Our Blog

Practical advice for cyber security entrepreneurs. Learn from our experience.


Selling Solutions to CISOs; A 5 Minute Guide

A lot of people claim they’ve done it before. And there’s a lot of empty talk about what and how we think the CISO thinks. Let’s make some order, and figure out what it really takes to meet the needs of a CISO and deliver enough value to close the deal.

Step One: Skip the ‘our solution’ and go straight to their pain. CISOs already knows precisely what their challenges are this year. They know where the gaps are and what their priorities should be. A salesperson will be better off having an open conversation about the problems that the organization is facing than by presenting your solution. The CISO has already heard about so many solutions. What he really needs is someone that understands his problems.

Step Two: Speak in terms of use cases. If you can sell 3-5 use cases that are both important aned well known, this will make it easier for the CISO to apply your solution to his or her pains and see how it might help the team. It is very likely that the CISO already has several ‘white elephants’ that have already been purchased, but aren’t being used. What the CISO is looking for is a viable solution for a real pain.

Step Three: Present a compelling TCO for your product or service. It is well known that CISOs are suffering from a severe lack of security talent. One of the very real pains is understaffing.
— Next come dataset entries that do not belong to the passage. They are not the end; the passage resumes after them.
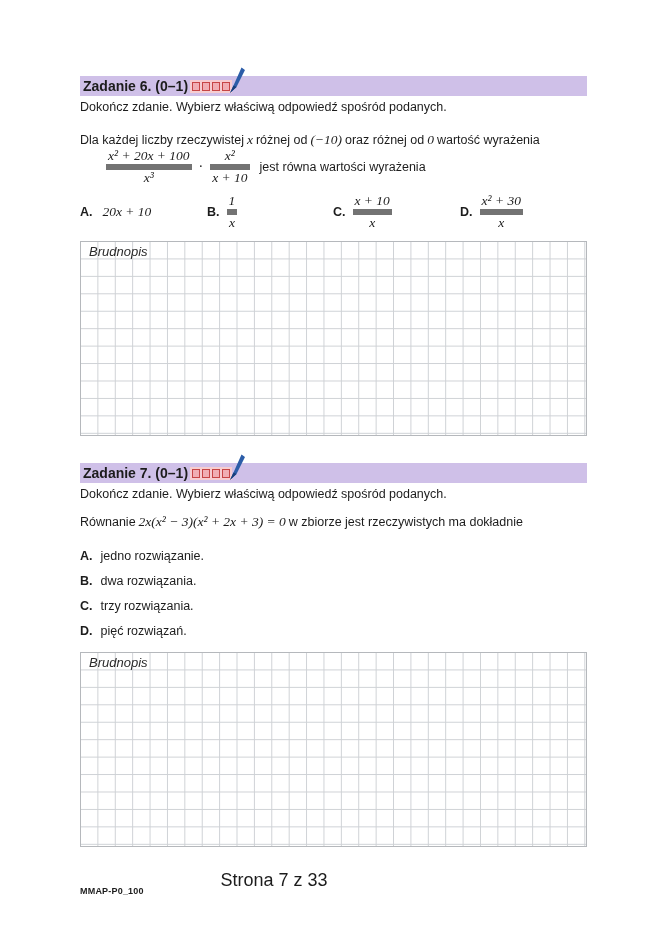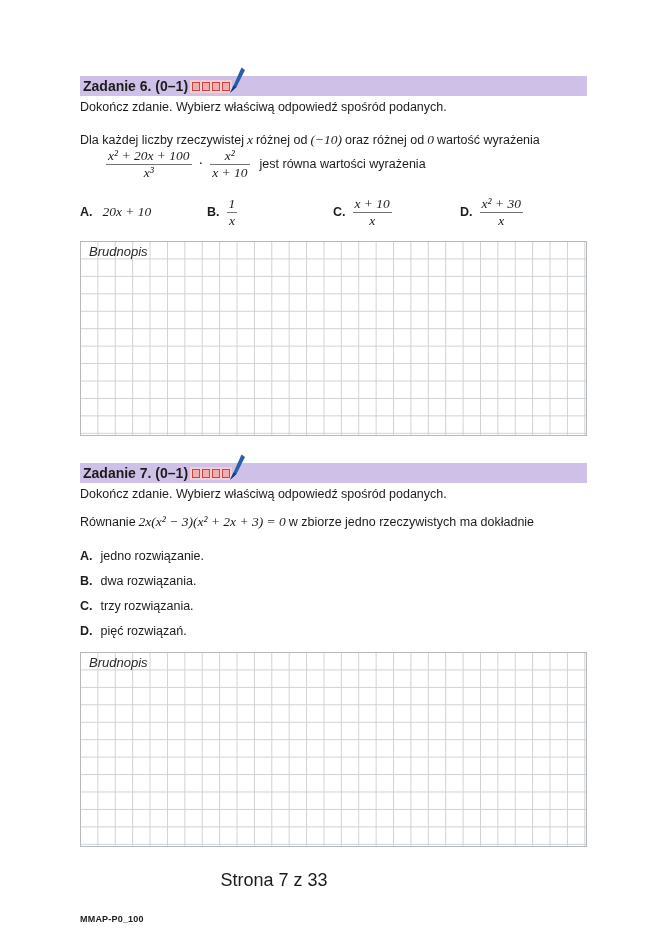--- a/index.html
+++ b/index.html
@@ -41,7 +41,7 @@
     display:inline-block; text-align:center; font-family:"Liberation Serif", serif;
     font-style:italic; font-size:13.5px; line-height:1.15;
   }
-  .frac .den { border-top:1px solid #737373; display:block; padding:0 2px; }
+  .frac .den { border-top:6px solid #737373; display:block; padding:0 2px; }
   .frac .num { display:block; padding:0 2px; }
   .mdot { font-family:"Liberation Serif", serif; margin:0 7px; font-size:14px; }
   .fractail { margin-left:10px; }

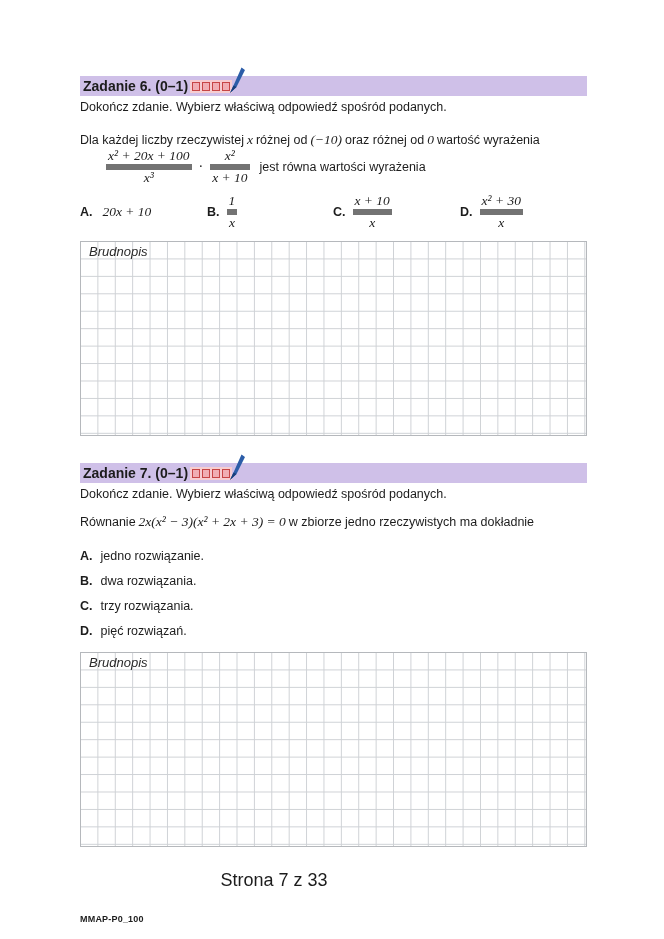--- a/index.html
+++ b/index.html
@@ -157,7 +157,7 @@
 
   <div class="instr" style="top:487px;">Dokończ zdanie. Wybierz właściwą odpowiedź spośród podanych.</div>
 
-  <div class="bodyline" style="top:514px;"><span>Równanie</span><span class="m">2x(x² − 3)(x² + 2x + 3) = 0</span><span>w zbiorze jedno rzeczywistych ma dokładnie</span></div>
+  <div class="bodyline" style="top:514px;"><span>Równanie</span><span class="m">2x(x² − 3)(x² + 2x + 3) = 0</span><span>w zbiorze jest rzeczywistych ma dokładnie</span></div>
 
   <div class="ansline" style="top:549px;">
     <span class="anslabel">A.</span>

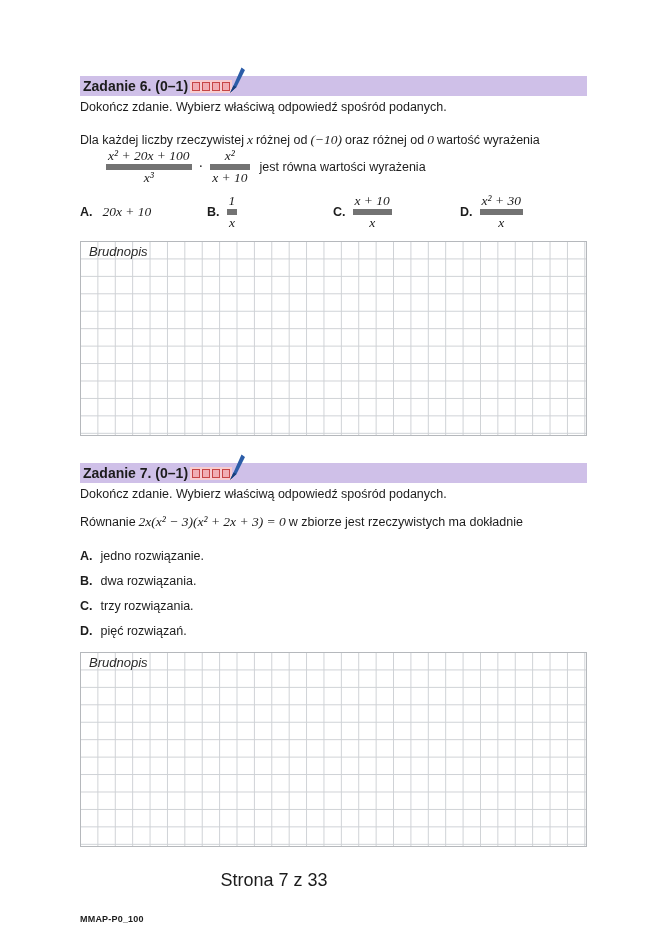--- a/index.html
+++ b/index.html
@@ -71,7 +71,7 @@
 
   
   .page-num { position:absolute; top:870px; left:0; width:548px; text-align:center; font-size:18px; }
-  .doc-code { position:absolute; top:886px; left:80px; font-size:9px; font-weight:bold; letter-spacing:.2px;margin-top:28px; }
+  .doc-code { position:absolute; top:886px; left:80px; font-size:9px; font-weight:bold; letter-spacing:.2px; }
 </style>
 </head>
 <body>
A way to ensure that your solution is viewed as critical is if it can be automated and managed by as few people as possible.  You should demonstrate how your solution will enable the organization to detect and combat cyber threats with less manpower. If your solution requires additional manpower, the game is over. You will never convince the CISO to buy it.  

Step Four: Make sure your solution is as user-friendly as possible. It is not enough to sell your solution to the CISO, you need to sell it to the IT department. The CISO will need his colleagues’ full cooperation for deployment and implementation. If you can demonstrate additional value to the IT department – that’s a winner.

Step Five: Resist the urge to side-step the CISO. Don't cave into quarter-end or year-end sales pressures and try to close a deal before its time. If you try to shortcut the CISO's procurement cycle by 'helping out' and talking to others before being told to do so, then you may be short-circuiting your relationship with the ultimate decision-maker. This doesn't mean that a professional salesperson can't engage the CISO around how to move things along more quickly. CISOs appreciate frankness, even if they can't move as quickly as the vendor would like to.

Simple steps, but critical for getting your solution through the starting gate. This process will also help you to identify the right customers, the ones that are worth your time and investment, and weed out the ones that aren’t going to make it through to the finish line.